A single piece of foam can be zoned into different ILD’s yes either by using a certain mold with different pincore sizes or patterns or using various surface modifications or cutouts inside the foam or by fabricating the foam into certain sections and gluing them together.
Thank you Phoenix.
I very much appreciate your help and answers about all our questions. This forum is the best when it comes to resources and help about mattresses.
The FoamOrder’s web site is very hard to navigate and searching for specific words didn’t bring up this sentence. I did see this page before, however I didn’t read it in a detail while I learned about Dunlop latex mostly here and some more on few other web sites.
Your explanation about Dunlop ILD’s post #2 here filled gaps in my understanding. I asked the question due to a fact that while I cleaned up my pictures, I discovered that the 28 ILD and 31 ILD mattresses were cut from one 6” thick mattress block. It looks like FoamOrder gets Dunlop mattresses cut from originally 9” thick mattress blocks; based on how the foam looks like. I didn’t get this confirmed though.
If you’d like to see a picture, I did cut out the portion of the label from the picture taken and repositioned it and rotated to see if is the label cut was matching perfectly. These two foams feel almost the same and actually the “dingy” 28 ILD mattress is the uncut outside of the original mattress block. This confirms the mattress is new and that it was mishandled while being cut; and therefore it looks ugly. We shouldn’t order almost the same ILD mattresses while we can’t tell the difference much.
I will post a reply upon our future mattress exchange to a softer ILD Dunlop mattress. The only option is 25 ILD. I don’t know what to do while we do not like Talalay latex due to its springiness.
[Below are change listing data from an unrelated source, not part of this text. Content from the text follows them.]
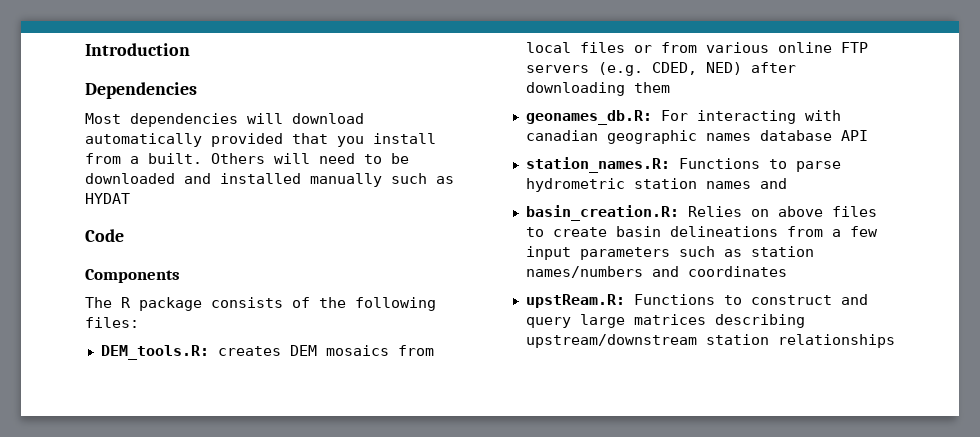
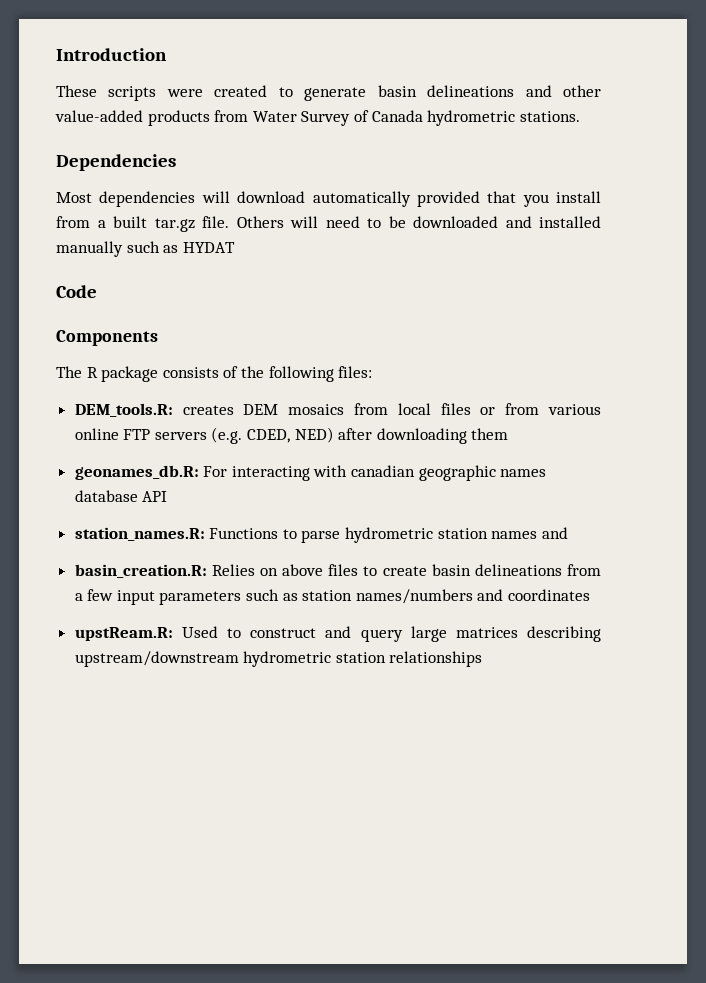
(190, 49) none -> [56,85,601,101] [55,110,580,126] // These scripts were created to generate basin delineations and other value-added products from Water Survey of Canada hydrometric stations.
[148,153,202,164] built. -> [113,216,229,232] built tar.gz file.
[633,294,715,305] Functions -> [181,626,218,638] Used
(697, 341) none -> [243,651,332,667] hydrometric

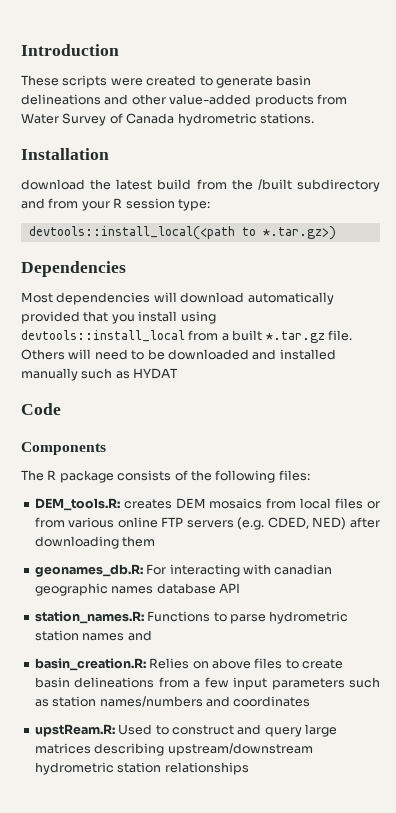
(580, 116) none -> [21,148,109,160] [21,179,380,192] [21,198,210,211] [28,226,336,240] // Installation // download the latest build from the /built subdirectory and from your R session type: // devtools::install_local(<path to *.tar.gz>)
(601, 197) none -> [180,311,216,324] [21,330,185,342] using devtools::install_local
[154,218,195,232] tar.gz -> [265,331,325,343] *.tar.gz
I don’t know of any Dunlop latex manufacturer that pours their cores in 9" molds. As far as I know … their cores and layers would come from cores that are in the 6" range (usually between 5.5" and 7" depending on the latex manufacture in the case of Dunlop).
[quote]If you’d like to see a picture, I did cut out the portion of the label from the picture taken and repositioned it and rotated to see if is the label cut was matching perfectly. These two foams feel almost the same and actually the “dingy” 28 ILD mattress is the uncut outside of the original mattress block. This confirms the mattress is new and that it was mishandled while being cut; and therefore it looks ugly. We shouldn’t order almost the same ILD mattresses while we can’t tell the difference much.
I will post a reply upon our future mattress exchange to a softer ILD Dunlop mattress. The only option is 25 ILD. I don’t know what to do while we do not like Talalay latex due to its springiness. [/quote]
Thanks for linking the pictures. I’m not quite sure what you are asking though or if you are just sharing your thoughts about what to do next?
A difference of 3 ILD would not be detectable for most people … especially in deeper layers or with Dunlop which would have a greater variation across the layer surface than that anyway.
Are you considering exchanging the scuffed or dirty layers. Did you ask them about what this may be?